== Segment start ==

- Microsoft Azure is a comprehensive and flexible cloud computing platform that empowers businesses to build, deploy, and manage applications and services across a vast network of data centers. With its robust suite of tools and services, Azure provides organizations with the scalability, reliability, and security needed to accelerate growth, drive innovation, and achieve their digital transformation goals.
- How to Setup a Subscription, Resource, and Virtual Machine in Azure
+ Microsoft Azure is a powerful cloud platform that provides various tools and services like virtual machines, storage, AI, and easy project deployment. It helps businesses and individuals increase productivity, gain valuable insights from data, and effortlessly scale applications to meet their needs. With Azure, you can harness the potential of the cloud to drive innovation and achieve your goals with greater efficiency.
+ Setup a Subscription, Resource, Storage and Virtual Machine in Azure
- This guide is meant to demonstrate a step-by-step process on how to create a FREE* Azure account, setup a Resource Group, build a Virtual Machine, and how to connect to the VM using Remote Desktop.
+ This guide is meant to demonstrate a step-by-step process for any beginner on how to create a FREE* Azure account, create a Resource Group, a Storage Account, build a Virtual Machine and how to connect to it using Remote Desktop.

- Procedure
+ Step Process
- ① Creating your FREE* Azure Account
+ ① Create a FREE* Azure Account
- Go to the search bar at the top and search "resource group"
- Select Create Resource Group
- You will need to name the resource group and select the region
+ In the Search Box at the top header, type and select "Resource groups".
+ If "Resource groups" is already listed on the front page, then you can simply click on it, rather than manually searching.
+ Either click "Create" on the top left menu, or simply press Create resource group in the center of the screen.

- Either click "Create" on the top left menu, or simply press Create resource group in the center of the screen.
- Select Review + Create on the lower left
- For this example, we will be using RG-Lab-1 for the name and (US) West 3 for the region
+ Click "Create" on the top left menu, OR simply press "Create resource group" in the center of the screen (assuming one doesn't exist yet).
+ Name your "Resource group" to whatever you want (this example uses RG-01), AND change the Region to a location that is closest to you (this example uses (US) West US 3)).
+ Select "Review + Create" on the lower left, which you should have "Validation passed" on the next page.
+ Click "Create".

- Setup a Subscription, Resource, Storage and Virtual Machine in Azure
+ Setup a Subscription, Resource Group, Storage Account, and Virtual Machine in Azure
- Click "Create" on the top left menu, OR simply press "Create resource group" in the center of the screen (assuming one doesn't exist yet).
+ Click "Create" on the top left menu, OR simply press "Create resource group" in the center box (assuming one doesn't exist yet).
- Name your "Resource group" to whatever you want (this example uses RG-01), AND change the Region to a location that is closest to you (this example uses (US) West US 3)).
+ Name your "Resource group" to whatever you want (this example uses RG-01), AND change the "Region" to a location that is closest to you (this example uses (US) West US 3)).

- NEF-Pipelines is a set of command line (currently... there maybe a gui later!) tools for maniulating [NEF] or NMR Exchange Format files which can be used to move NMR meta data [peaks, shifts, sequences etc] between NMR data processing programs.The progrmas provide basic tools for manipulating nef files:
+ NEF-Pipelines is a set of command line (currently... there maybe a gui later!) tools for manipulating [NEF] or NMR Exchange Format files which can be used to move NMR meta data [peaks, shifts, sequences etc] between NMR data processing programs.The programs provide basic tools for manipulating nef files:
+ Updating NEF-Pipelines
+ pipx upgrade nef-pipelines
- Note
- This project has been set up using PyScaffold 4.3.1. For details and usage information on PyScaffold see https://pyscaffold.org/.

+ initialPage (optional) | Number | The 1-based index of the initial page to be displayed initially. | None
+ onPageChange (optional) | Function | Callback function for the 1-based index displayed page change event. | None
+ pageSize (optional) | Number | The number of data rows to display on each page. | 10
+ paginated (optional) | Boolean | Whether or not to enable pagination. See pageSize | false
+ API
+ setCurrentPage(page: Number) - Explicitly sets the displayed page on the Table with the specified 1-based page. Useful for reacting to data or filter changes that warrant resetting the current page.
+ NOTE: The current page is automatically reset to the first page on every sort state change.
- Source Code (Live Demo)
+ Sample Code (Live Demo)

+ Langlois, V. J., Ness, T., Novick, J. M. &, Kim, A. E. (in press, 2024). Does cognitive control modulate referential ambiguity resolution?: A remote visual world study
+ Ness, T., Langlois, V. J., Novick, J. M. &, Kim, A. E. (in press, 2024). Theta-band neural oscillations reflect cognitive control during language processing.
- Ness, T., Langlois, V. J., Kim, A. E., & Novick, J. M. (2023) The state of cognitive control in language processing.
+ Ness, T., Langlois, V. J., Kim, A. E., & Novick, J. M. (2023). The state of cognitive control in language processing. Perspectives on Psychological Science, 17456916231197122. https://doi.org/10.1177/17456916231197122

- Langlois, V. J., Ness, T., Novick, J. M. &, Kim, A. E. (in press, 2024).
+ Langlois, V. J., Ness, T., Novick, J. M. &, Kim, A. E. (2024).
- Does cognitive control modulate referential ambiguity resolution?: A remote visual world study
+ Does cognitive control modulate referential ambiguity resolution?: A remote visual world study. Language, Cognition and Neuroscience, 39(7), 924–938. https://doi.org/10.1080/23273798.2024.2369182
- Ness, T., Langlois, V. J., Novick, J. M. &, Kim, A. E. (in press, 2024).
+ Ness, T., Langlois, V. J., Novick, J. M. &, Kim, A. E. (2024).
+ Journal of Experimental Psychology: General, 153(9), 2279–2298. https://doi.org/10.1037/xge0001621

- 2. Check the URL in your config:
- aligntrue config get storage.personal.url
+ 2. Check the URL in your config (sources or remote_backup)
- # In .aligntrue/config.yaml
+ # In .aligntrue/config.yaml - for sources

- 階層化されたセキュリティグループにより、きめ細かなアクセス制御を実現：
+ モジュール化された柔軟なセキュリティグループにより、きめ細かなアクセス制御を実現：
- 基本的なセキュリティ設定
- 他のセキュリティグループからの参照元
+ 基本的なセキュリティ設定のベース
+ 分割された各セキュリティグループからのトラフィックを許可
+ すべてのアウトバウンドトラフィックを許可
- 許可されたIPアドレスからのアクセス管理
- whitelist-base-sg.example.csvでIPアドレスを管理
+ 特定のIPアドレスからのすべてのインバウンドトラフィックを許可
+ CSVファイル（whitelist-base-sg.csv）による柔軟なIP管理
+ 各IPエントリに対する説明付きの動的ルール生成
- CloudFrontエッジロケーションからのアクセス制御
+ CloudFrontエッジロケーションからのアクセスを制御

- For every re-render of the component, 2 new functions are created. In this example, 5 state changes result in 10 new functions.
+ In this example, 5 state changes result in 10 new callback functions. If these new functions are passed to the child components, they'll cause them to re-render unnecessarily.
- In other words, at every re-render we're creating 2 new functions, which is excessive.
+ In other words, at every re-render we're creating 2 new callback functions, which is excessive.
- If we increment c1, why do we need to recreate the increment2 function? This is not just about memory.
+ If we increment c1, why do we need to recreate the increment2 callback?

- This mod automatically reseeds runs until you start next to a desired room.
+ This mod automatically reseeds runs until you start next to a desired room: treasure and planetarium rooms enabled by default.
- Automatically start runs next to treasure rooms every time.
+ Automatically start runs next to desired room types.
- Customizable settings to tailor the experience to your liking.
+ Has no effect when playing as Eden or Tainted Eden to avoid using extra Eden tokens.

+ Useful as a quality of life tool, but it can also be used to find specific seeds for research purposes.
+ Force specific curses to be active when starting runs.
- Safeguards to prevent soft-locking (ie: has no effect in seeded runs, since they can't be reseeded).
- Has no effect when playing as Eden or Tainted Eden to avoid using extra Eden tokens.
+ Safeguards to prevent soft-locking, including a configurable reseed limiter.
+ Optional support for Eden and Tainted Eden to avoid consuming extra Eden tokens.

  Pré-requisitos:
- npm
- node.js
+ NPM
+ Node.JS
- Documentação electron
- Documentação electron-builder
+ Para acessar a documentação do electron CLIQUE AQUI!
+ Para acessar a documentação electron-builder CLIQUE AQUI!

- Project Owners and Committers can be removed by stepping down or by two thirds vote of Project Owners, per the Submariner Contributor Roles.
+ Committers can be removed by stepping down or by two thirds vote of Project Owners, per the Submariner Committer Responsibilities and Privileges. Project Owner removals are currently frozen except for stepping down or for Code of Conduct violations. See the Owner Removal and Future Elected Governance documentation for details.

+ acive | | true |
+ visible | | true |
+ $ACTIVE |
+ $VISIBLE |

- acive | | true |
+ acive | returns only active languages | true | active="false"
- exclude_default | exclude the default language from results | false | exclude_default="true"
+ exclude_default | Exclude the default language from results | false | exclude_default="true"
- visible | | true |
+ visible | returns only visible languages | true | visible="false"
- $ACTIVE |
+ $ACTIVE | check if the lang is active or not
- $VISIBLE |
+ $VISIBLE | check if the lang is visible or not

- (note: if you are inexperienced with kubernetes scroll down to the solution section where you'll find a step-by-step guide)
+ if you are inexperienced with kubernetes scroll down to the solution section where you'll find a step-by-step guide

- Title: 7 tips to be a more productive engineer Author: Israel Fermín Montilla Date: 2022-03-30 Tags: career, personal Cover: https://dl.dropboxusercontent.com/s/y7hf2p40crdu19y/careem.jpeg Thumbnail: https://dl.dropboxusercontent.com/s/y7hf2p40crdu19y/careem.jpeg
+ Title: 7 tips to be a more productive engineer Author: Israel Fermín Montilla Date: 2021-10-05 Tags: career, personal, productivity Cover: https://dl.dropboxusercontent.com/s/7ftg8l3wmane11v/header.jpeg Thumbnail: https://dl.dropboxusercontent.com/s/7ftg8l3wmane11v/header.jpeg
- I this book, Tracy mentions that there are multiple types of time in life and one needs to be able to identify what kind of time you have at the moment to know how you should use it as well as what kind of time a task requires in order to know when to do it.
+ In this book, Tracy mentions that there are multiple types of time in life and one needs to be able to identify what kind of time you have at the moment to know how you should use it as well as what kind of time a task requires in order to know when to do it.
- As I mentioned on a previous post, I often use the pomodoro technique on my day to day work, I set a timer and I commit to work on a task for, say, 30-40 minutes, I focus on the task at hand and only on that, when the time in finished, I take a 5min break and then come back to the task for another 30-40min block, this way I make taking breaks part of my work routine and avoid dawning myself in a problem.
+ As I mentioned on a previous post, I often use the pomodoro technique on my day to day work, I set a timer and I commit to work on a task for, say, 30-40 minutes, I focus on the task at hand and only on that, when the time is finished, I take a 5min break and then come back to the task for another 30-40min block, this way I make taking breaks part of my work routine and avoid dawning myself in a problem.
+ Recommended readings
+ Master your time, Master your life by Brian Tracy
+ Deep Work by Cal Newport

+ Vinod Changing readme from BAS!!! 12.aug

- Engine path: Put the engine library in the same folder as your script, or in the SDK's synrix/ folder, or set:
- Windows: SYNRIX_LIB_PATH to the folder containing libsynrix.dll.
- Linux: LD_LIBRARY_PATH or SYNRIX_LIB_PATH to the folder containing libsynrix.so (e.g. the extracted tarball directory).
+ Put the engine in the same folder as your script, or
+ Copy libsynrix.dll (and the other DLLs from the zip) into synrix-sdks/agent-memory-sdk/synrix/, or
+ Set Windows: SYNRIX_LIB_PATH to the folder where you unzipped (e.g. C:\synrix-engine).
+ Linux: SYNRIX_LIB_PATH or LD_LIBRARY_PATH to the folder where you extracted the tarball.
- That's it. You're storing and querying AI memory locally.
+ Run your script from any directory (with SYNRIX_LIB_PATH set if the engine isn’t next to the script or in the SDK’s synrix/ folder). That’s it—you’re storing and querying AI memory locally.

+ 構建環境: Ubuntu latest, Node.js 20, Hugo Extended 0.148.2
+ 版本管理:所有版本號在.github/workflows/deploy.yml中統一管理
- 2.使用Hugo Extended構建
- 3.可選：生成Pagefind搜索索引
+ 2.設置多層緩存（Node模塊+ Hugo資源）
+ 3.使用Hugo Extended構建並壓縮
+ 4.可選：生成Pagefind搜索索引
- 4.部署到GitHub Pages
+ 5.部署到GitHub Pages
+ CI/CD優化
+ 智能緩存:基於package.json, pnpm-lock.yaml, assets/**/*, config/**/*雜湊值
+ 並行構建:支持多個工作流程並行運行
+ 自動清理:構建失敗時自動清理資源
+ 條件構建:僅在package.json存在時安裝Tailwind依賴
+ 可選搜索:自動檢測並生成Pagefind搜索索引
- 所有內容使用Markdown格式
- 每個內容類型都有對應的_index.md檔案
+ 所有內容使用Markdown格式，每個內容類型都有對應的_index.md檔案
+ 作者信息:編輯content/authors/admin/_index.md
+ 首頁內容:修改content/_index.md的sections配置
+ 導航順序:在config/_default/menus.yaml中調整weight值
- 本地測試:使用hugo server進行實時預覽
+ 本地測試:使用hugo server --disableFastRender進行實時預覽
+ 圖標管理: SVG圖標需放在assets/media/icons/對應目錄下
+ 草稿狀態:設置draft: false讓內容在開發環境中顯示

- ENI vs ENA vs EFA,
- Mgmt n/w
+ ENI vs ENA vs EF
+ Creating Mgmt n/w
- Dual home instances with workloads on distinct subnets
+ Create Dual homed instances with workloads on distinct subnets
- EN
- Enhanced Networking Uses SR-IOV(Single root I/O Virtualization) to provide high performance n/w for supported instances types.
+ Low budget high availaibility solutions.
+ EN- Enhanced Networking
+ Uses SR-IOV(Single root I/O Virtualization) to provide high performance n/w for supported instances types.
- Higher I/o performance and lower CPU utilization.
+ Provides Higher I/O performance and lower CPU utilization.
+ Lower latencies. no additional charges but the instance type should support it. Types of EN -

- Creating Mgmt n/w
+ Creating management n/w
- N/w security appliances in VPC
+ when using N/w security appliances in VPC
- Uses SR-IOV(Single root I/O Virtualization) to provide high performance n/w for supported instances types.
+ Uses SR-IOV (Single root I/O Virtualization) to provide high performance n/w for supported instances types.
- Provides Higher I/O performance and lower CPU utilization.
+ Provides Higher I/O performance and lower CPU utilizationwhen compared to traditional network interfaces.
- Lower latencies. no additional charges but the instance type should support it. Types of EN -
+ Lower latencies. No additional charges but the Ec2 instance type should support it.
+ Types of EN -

== Segment end ==

# [Problem description]
Tally the lines in this data that hold the word "pageSize" and state only the count.

# [Answer section]
2